Gramm good fit in McCain camp

Once the best of friends personally and politically, then divided by the bitter 2000 campaign, Phil Gramm and John McCain are back on the same side for 2008.

McCain is emerging as a top GOP presidential contender. Gramm is back both in his good graces and as an increasingly influential adviser on spending, entitlements and trade.

The former Texas senator says he’s happy with his new life as an international bank executive with the Swiss-based UBS AG Bank and doubts he’ll return to public life. But the former Texas A&M economics professor once touted as a possible treasury secretary or Federal Reserve chairman didn’t totally rule it out.

“I don’t know,” he said. “As of today, I don’t think so.”

The McCain-Gramm relationship has been one of the more interesting ones in Republican politics during the past two decades.
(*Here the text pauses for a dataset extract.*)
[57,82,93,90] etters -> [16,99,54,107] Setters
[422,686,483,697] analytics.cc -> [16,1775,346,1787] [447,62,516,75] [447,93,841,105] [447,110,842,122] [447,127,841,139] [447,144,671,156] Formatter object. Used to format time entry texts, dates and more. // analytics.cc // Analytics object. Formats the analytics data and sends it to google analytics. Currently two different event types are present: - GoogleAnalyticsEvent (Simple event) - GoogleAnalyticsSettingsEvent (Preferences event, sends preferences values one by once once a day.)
They fought spending and the Clinton health plan in the Senate.

In 1996, McCain was national chairman of Gramm’s unsuccessful presidential bid.
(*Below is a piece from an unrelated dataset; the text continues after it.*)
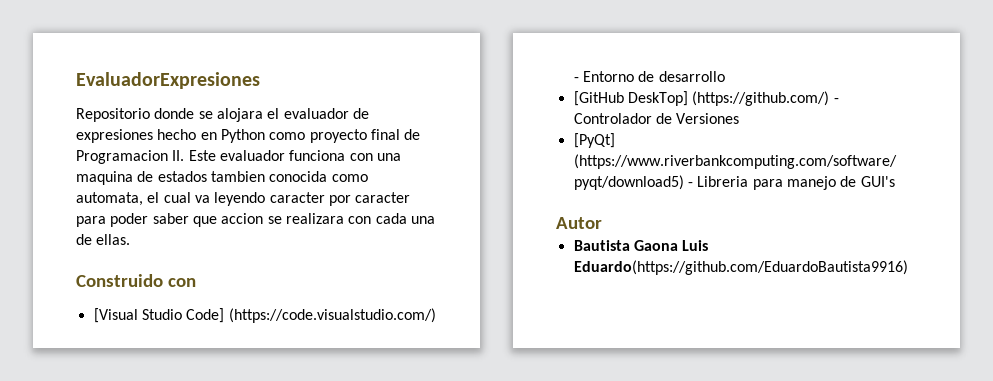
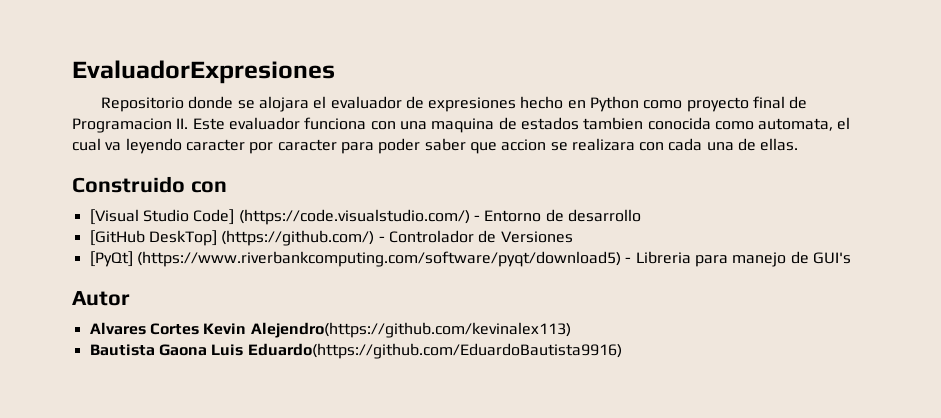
(602, 223) none -> [89,322,571,338] // Alvares Cortes Kevin Alejendro(https://github.com/kevinalex113)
But four years later, the Texas senator backed his home-state governor, George Bush, over his old friend.

Gramm said it’s “not true,” as was widely reported, that he announced for Bush without telling McCain. And he said their personal ties were always stronger than their political differences.

“McCain and I have always been good friends,” he said. “We spent massive amounts of time together over the years. We’ve disagreed on issues vehemently. But we’ve always had a good personal relationship.”

John Weaver, a 1996 Gramm adviser who is McCain’s top political operative, said the two speak regularly.

“He obviously gives us advice on economic issues, and he always was a very good political strategist,” Weaver said, noting they share especially close views on the budget.

Gramm gained renown in Congress as co-sponsor of the Gramm-Rudman-Hollings law that curbed federal spending in the mid-1980s. McCain has been highly critical of current spending practices.

“He has been the strongest advocate of fiscal restraint, certainly since I’ve been there,” Gramm said, adding he thinks McCain would act strongly to curb federal spending, something conservatives say Bush failed to do.

“Would he veto spending bills?” Gramm asked. “That’s like asking whether water will wet you, fire will burn you and a mad dog will bite you. There’s no question he will.”

He also said McCain would take on the burgeoning costs of entitlements. “We’re going to have to do a lot of unpopular things like raise the retirement age,” he said. “The question is who would actually do something about it.”

The former senator praised McCain for backing free trade at a time of growing protectionism.

“I work all over the world now, spend about 25 percent of my time in Asia,” he said. “A movement toward protection would be devastating by the U.S. McCain is right on that issue, and he’s been courageous on that issue.”

And he said McCain has “great credibility” on Iraq, “having been a warrior and a hero.”

He even cited as a positive McCain’s occasionally explosive temper.

“One of the things I like about McCain is that he has not lost the ability to be outraged,” Gramm said. “I think that is a good thing. Americans like passion.”

Besides giving policy advice, two former aides said Gramm, who once memorably described money as “the mother’s milk of politics,” has been helping the Arizona senator with fundraising.

A key figure in his 1996 fundraising operation, Carla Eudy, now works for McCain. And former Texas Rep. Tom Loeffler, a fundraiser for Gramm and Bush, is helping McCain.

When Gramm was in the Senate, opponents said the most dangerous place was between him and a camera. But since he retired in 2002, he has kept a low profile.

“I made a decision when I left that there’s nothing worse than a guy who leaves who won’t leave,” he said. “I’m doing something else now. Part of my happiness is closing the door.

“I’ve been in public life. I didn’t leave it feeling unfulfilled. And if I do something, I’m going to do it in a very low-profile way.”